We used a simplified classification that defines Type A, AB, and B1 thymomas as low-risk and Type B2 and B3 thymomas and TC as high-risk, which is related to patient outcome. High-risk thymic epithelial tumors reportedly have a much poorer prognosis compared with low-risk thymic epithelial tumors, the former need adjuvant therapy to improve survival. With complete resection of the tumor, the prevalence of recurrence of LTET seems low.
Our 3D radiomics model performed better in terms of AUC, sensitivity, and specificity compared to prior models reported in the literature. For instance, Wang
Due to the small sample size, the fluctuation of individual samples affected the results greatly. The Hosemer-Lemeshow test was greater than 0.05. Although there were small fluctuations in the calibration map images of the test set, it still showed good consistency between predicted probability and true possibility without statistical deviation.
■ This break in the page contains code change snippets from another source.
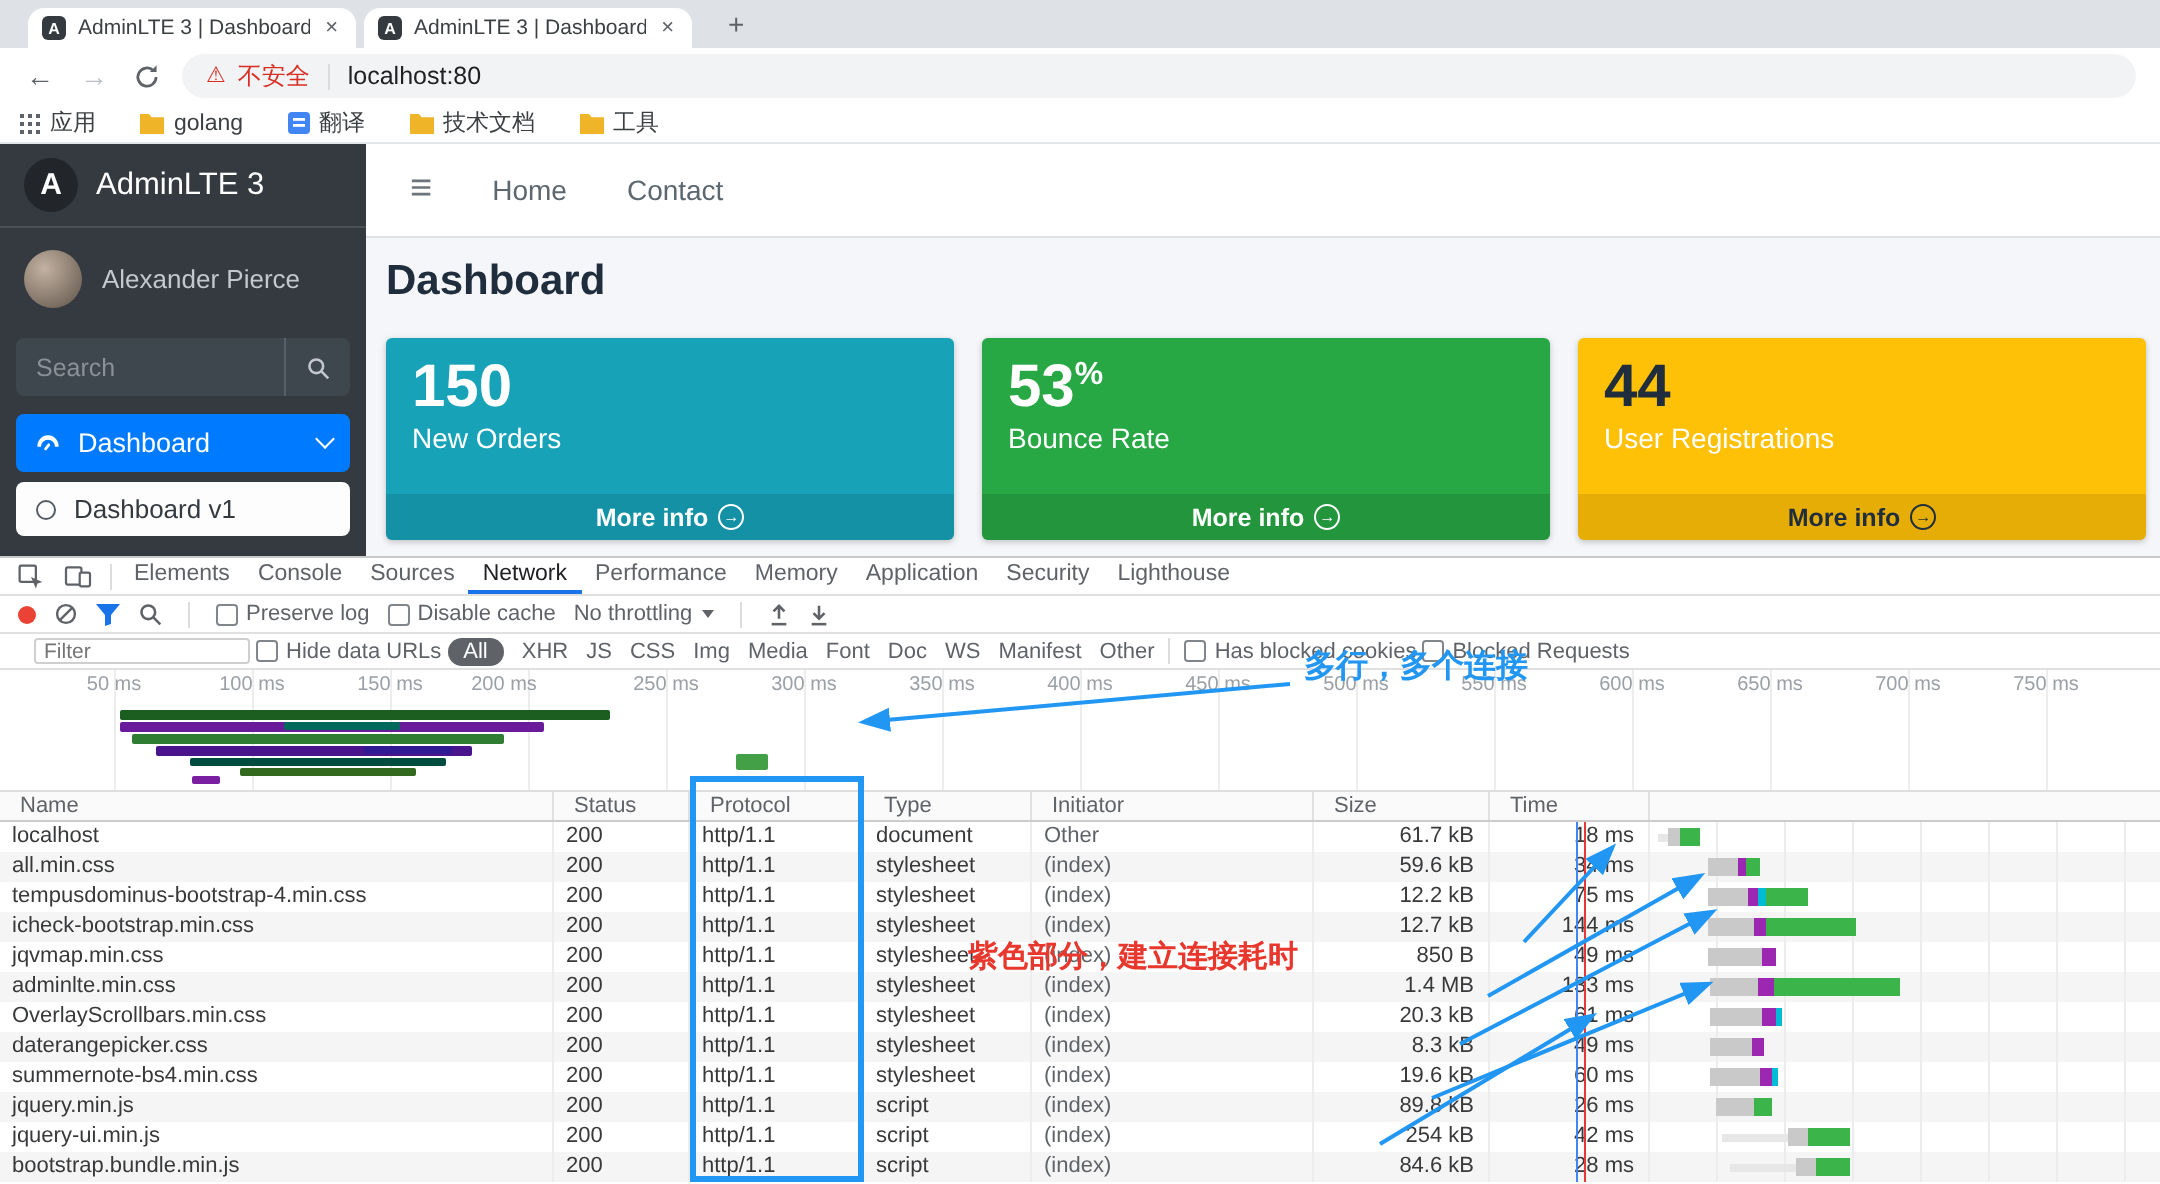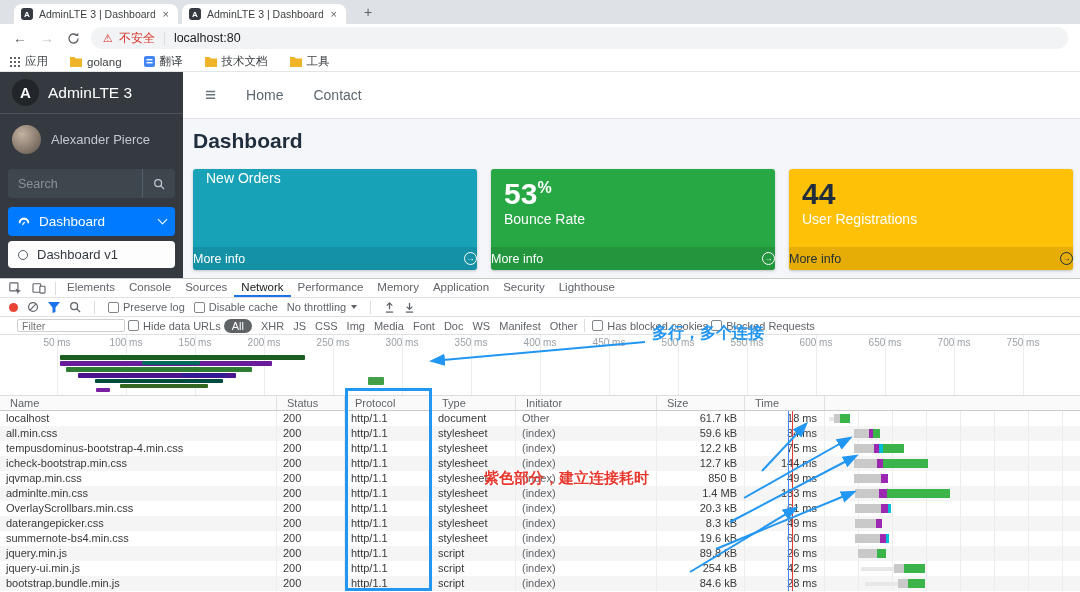"150" div.num { html: none -> <div><span>150</span><sup></sup></div> }
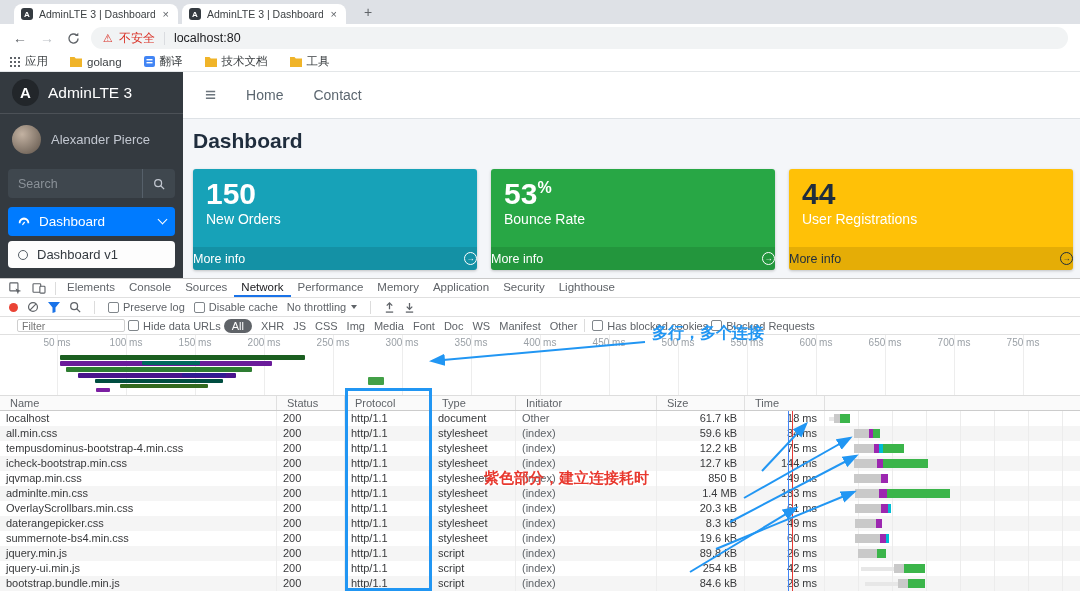"More info" .ibox .more { font-weight: none -> bold; justify-content: space-between -> center }
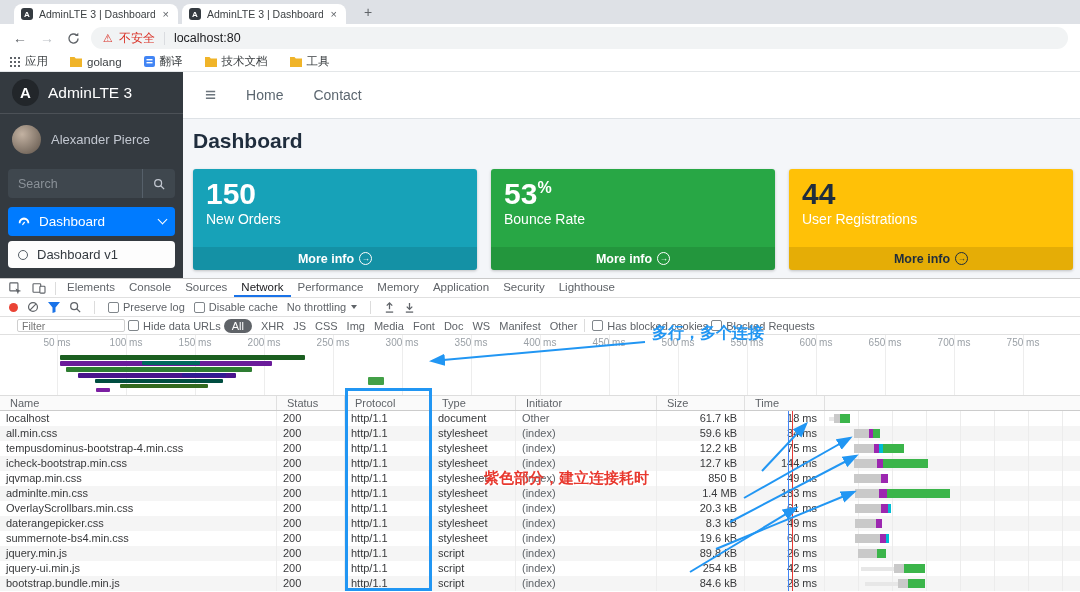"200 ms" span.tick-label { left: 264px -> 252px }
In the clinical usefulness, the 3D radiomics model was valid from 25% to 60% and from 70% to 95% for the training set, and valid from 25% to 57% and from 75% to 90% for the test set. The DCA analysis showed the 3D model to be more effective and reliable than the other two models to determine the clinical management.
Conventional features such as contour, capsule, septum and homogeneous enhancement can be used to distinguish low-risk and high-risk TETs.7–9 Our study also compared the parameters obtained through the conventional CT features rather than software calculations, which also has some clinical significance for distinguishing high-risk from low-risk groups.
Except CT, magnetic resonance imaging (MRI) could also be used to differentiate the grading of TETs according to WHO criteria.22,23 Nevertheless, the use and combination of multiple imaging modalities could maximize the diagnostic value, provided that all modalities are available at a given hospital, but this is not always the case, especially in developing countries like China.
This study has several limitations. First, it is a single-center, small-sample, retrospective study, which may limit the generalizability of the findings and lead to overfitting. The small sample size also means that individual sample fluctuations could have a more significant impact on the model’s performance, thus affecting its robustness. To address this, we plan to expand the sample size and conduct a multi-center study for further investigation. Second, the absence of Masaoka staging information limits the model’s applicability in distinguishing between different stages of thymic epithelial tumors (TETs), which is crucial for clinical decision-making. In future studies, we will incorporate this information. Third, variability in CT scan parameters and reconstruction techniques could affect the consistency and reproducibility of radiomics features, further impacting model performance. Standardizing imaging acquisition and processing methods will be essential in future studies to enhance both model robustness and clinical applicability. Additionally, AI-based automated recognition methods will be employed for more in-depth tumor analysis. Although the model demonstrates excellent performance in distinguishing risk groups, additional factors, such as tumor heterogeneity or genetic information, may further enhance predictive accuracy24.
In conclusion, radiomics signatures based on conventional, 2D and 3D images could be used as noninvasive biomarkers to differentiate high-risk TETs from low-risk TETs. The 3D radiomics signature can provide complementary diagnostic information and as the most useful method to determine the clinical management.